La centrale nucléaire d’Oyster Creek, dans le New Jersey. Un sondage du Pew Research Center for People & the Press indique que 52 % des Étasuniens s’opposent désormais à l’essor du nucléaire.
Photo: Agence Reuters Stan Honda La centrale nucléaire d’Oyster Creek, dans le New Jersey. Un sondage du Pew Research Center for People & the Press indique que 52 % des Étasuniens s’opposent désormais à l’essor du nucléaire.

Trois sondages récents, dont les résultats ont été compilés par le Christian Science Monitor aux États-Unis, indiquent que la «renaissance» du nucléaire dans ce pays, que clamait haut et fort cette industrie il y a quelques semaines encore, est en train de s'étioler, pour ne pas dire que cette vague accuse désormais un sérieux ressac.

Un sondage du Pew Research Center for People & the Press indique en effet que 52 % des Étasuniens s'opposent désormais à l'essor de cette filière, alors qu'en septembre l'opposition à celle-ci ne dépassait pas 47 %. Quant aux appuis accordés à cette filière, son pourcentage est passé de 47 % en septembre à 39 % la semaine dernière.

Dans le même sens, un sondage Gallup réalisé pour USA Today indique que l'appui au nucléaire est passé de 62 % au début de mars — ce serait le plus haut score enregistré par cette industrie depuis 1994 — à 44 % la semaine dernière, une autre illustration de l'impact psychologique sur les populations nord-américaines de l'accident à Fukushima.

Enfin, un troisième sondage, réalisé cette fois par le Civil Society Institute, indique que la majorité des Étasuniens s'opposent à l'octroi de prêts fédéraux à la construction de nouveaux réacteurs.

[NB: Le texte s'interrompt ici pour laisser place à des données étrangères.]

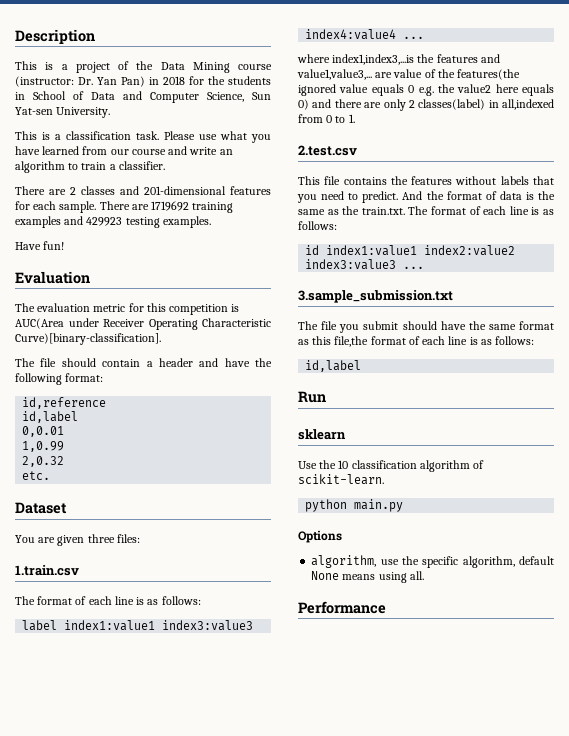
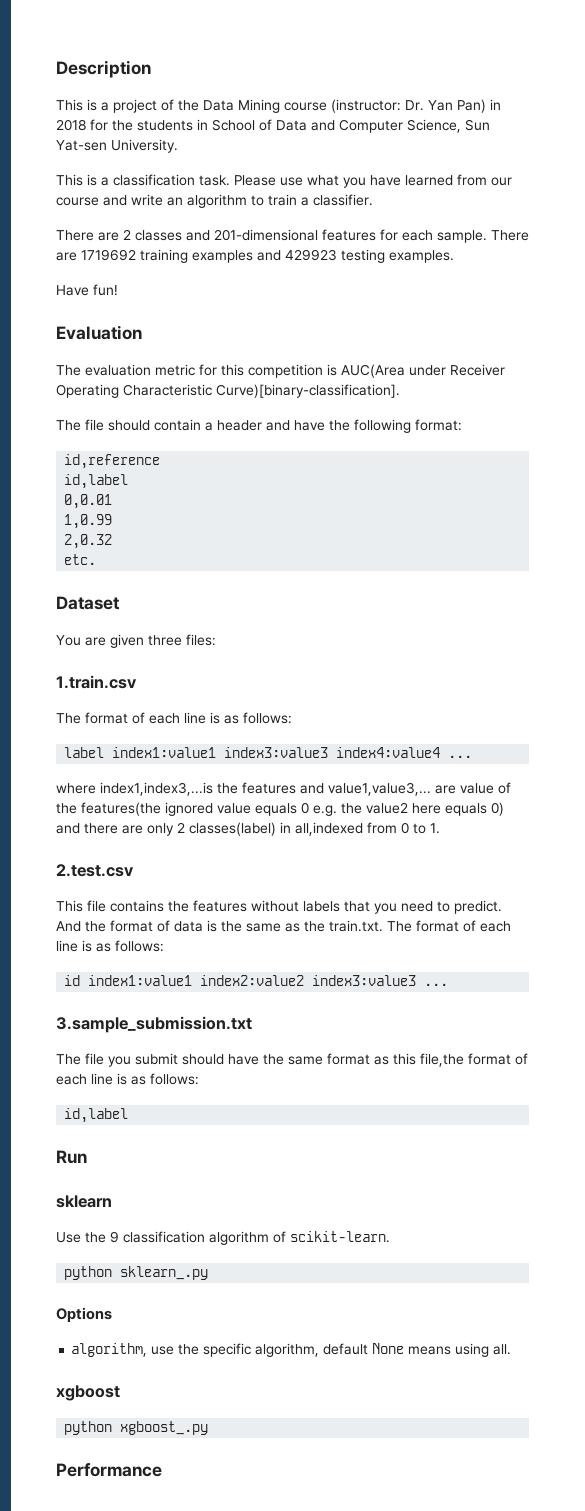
[338,460,349,469] 10 -> [110,1231,119,1243] 9
[354,499,404,512] main.py -> [120,1266,209,1280] sklearn_.py
(424, 575) none -> [56,1385,120,1401] [64,1421,209,1435] // xgboost // python xgboost_.py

De la même façon, la majorité des répondants ont indiqué qu'ils favorisent l'abolition du mécanisme d'indemnisation des victimes par Washington en cas d'accident nucléaire.

Au Canada, une loi fédérale limite à 75 millions le niveau des indemnités financières qu'un propriétaire de centrale atomique devrait verser advenant un accident majeur.